Cross-Module Communication Patterns

Direct Import (In-Process)

The simplest pattern. One module imports classes from another.

from geo_infer_math.core.transforms import CoordinateTransform
from geo_infer_space.core.h3_backend import H3Backend

Use when: both modules are installed in the same environment and latency must be minimal.

API-Mediated (HTTP)

Modules communicate through GEO-INFER-API REST endpoints. Suitable for distributed deployments where modules run as separate services.

Event-Driven (Kafka/Redis)

For asynchronous workflows, modules publish events to message queues. GEO-INFER-IOT and GEO-INFER-COMMS use this pattern for real-time data.

File-Based (GeoParquet/GeoJSON)

For batch workflows, one module writes results to disk (or cloud storage) and another reads them. GEO-INFER-DATA manages the catalog of available datasets.

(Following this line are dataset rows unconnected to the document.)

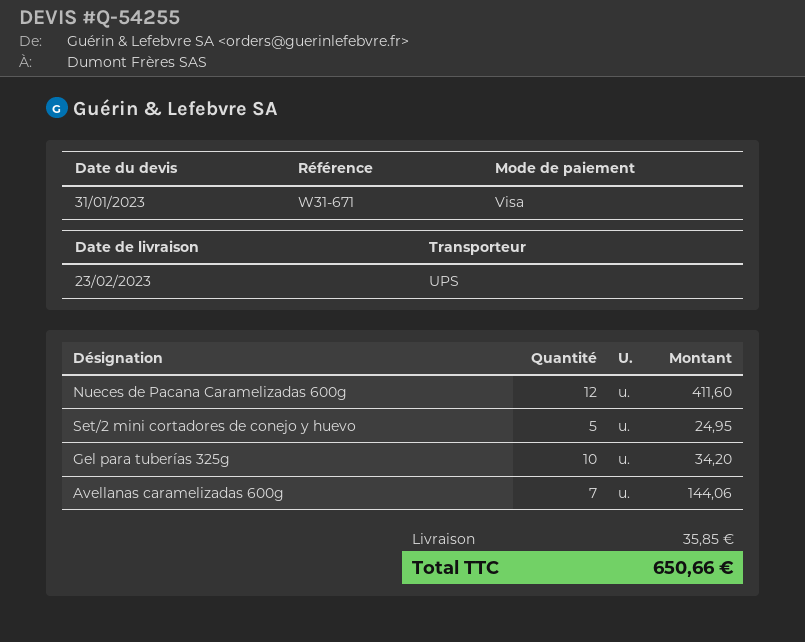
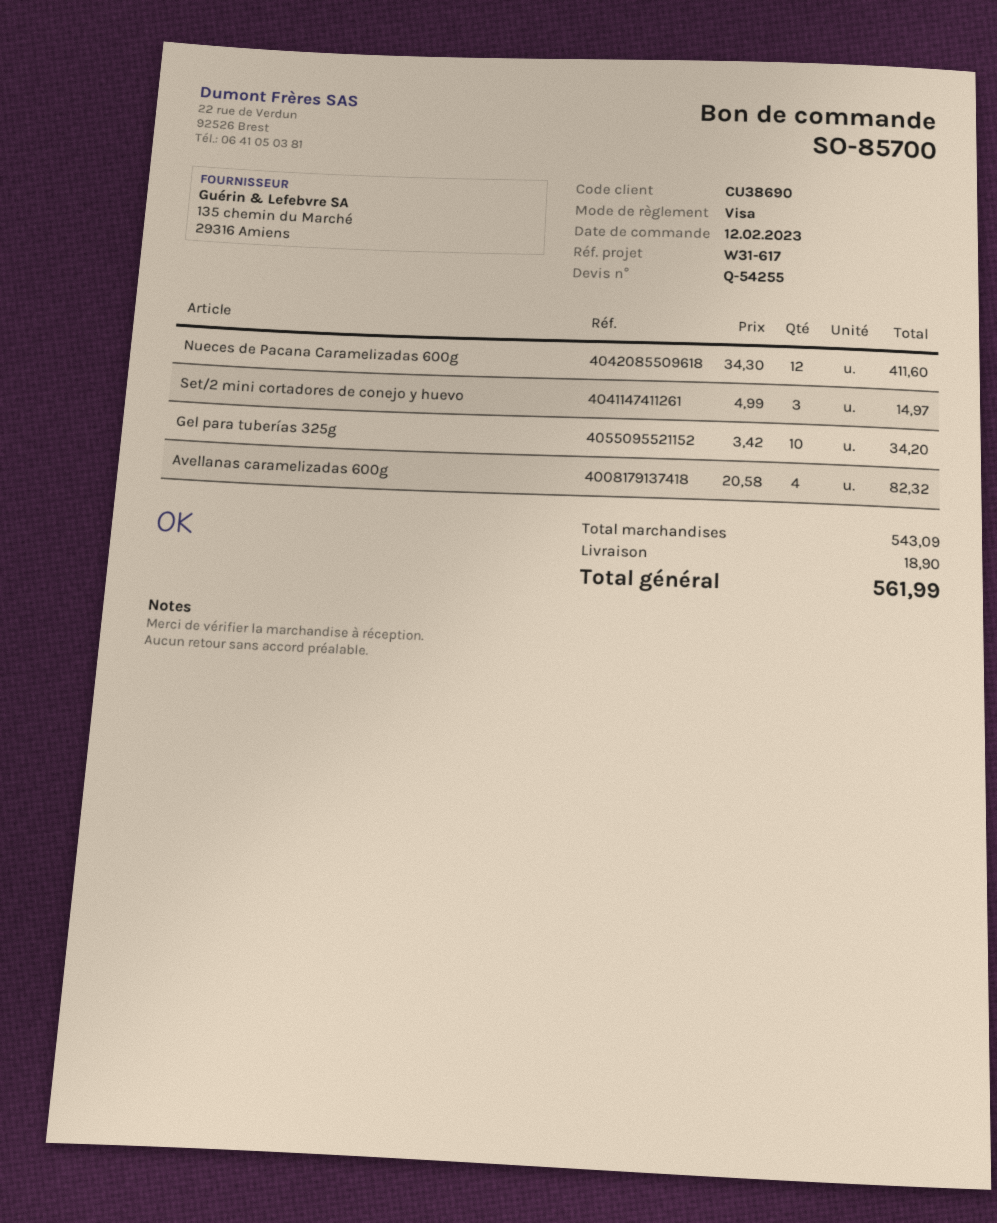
reference: W31-671 -> W31-617
Set/2 mini cortadores de conejo y huevo: 5 for 24.95 -> 3 for 14.97
Avellanas caramelizadas 600g: 7 for 144.06 -> 4 for 82.32
shipping: 35.85 -> 18.90
total: 650.66 -> 561.99

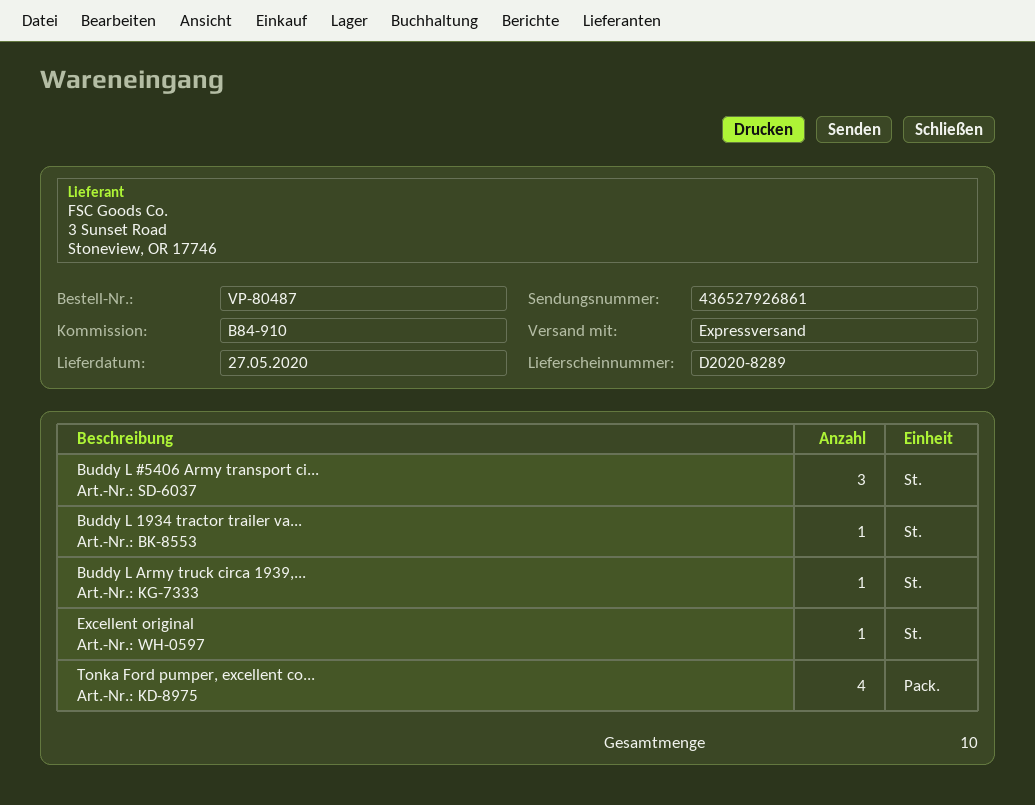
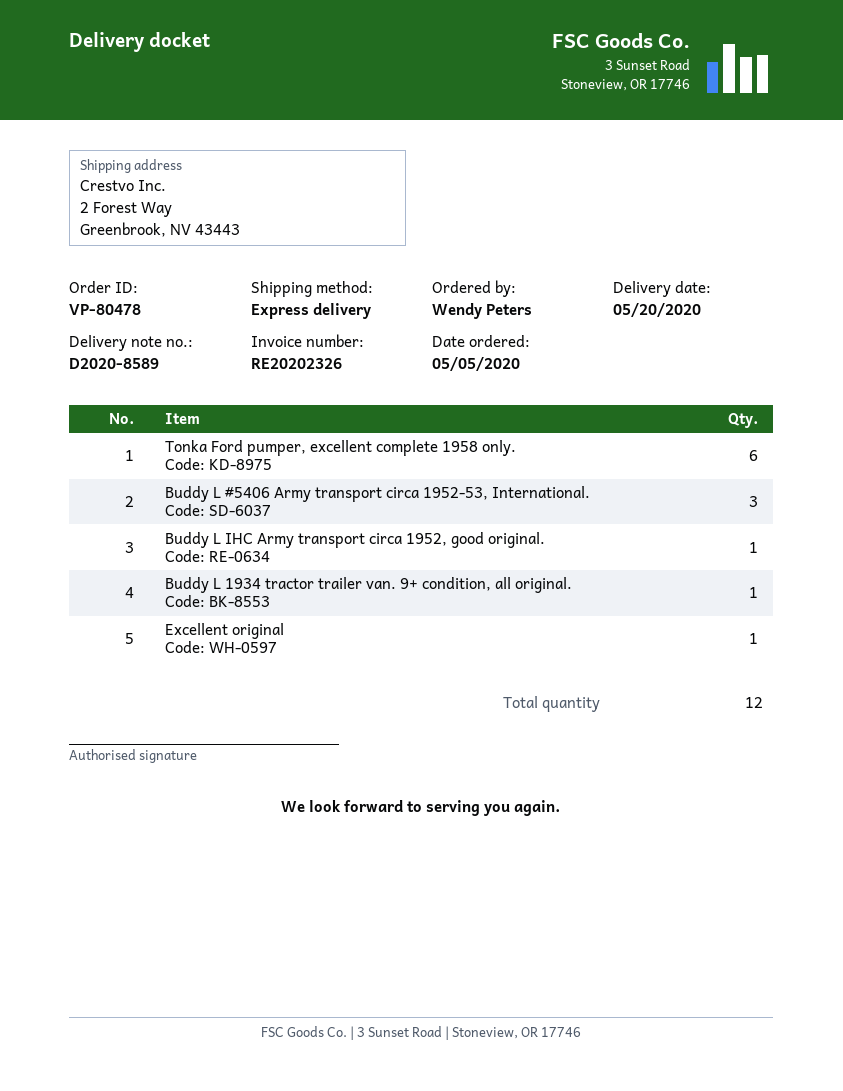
order number: VP-80487 -> VP-80478
delivery note number: D2020-8289 -> D2020-8589
delivery date: 2020-05-27 -> 2020-05-20
Buddy L Army truck circa 1939,...: 1 -> none
Tonka Ford pumper, excellent co...: 4 -> 6
Buddy L IHC Army transport circa 1952, good original.: none -> 1
total quantity: 10 -> 12

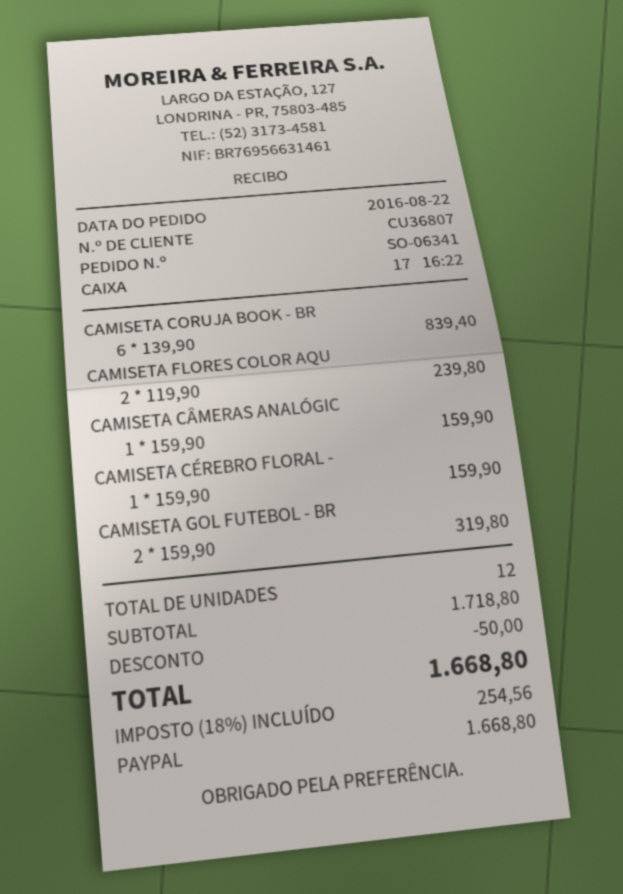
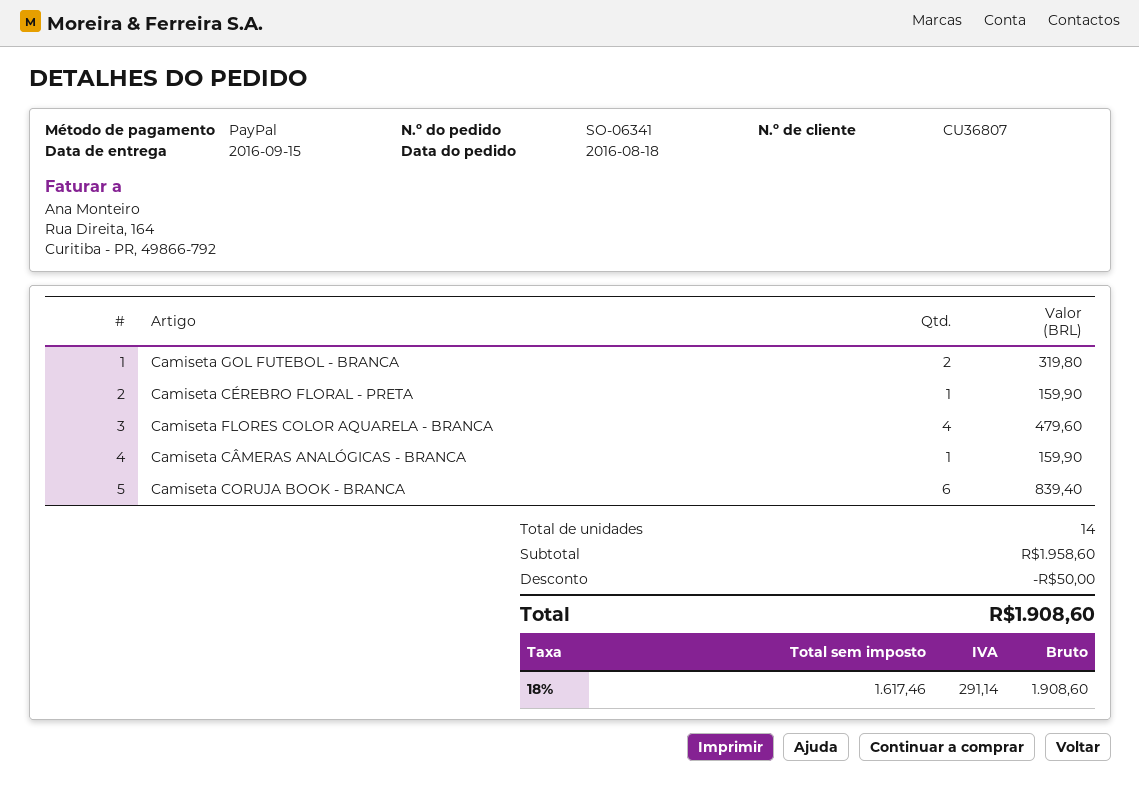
order date: 2016-08-22 -> 2016-08-18
CAMISETA FLORES COLOR AQU: 2 for 239.80 -> 4 for 479.60
total quantity: 12 -> 14
subtotal: 1718.80 -> 1958.60
tax: 18% = 254.56 -> 18% = 291.14
total: 1668.80 -> 1908.60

Testing Cross-Module Integration

Run the unified test suite to validate that modules work together:

# All integration tests
uv run python GEO-INFER-TEST/run_unified_tests.py --category integration

# Integration tests for a specific module
uv run python GEO-INFER-TEST/run_unified_tests.py --module SPACE --category integration

# Direct pytest for a specific integration test
uv run python -m pytest GEO-INFER-SPACE/tests/integration/ -v

Pytest markers relevant to cross-module tests: integration, geospatial, slow.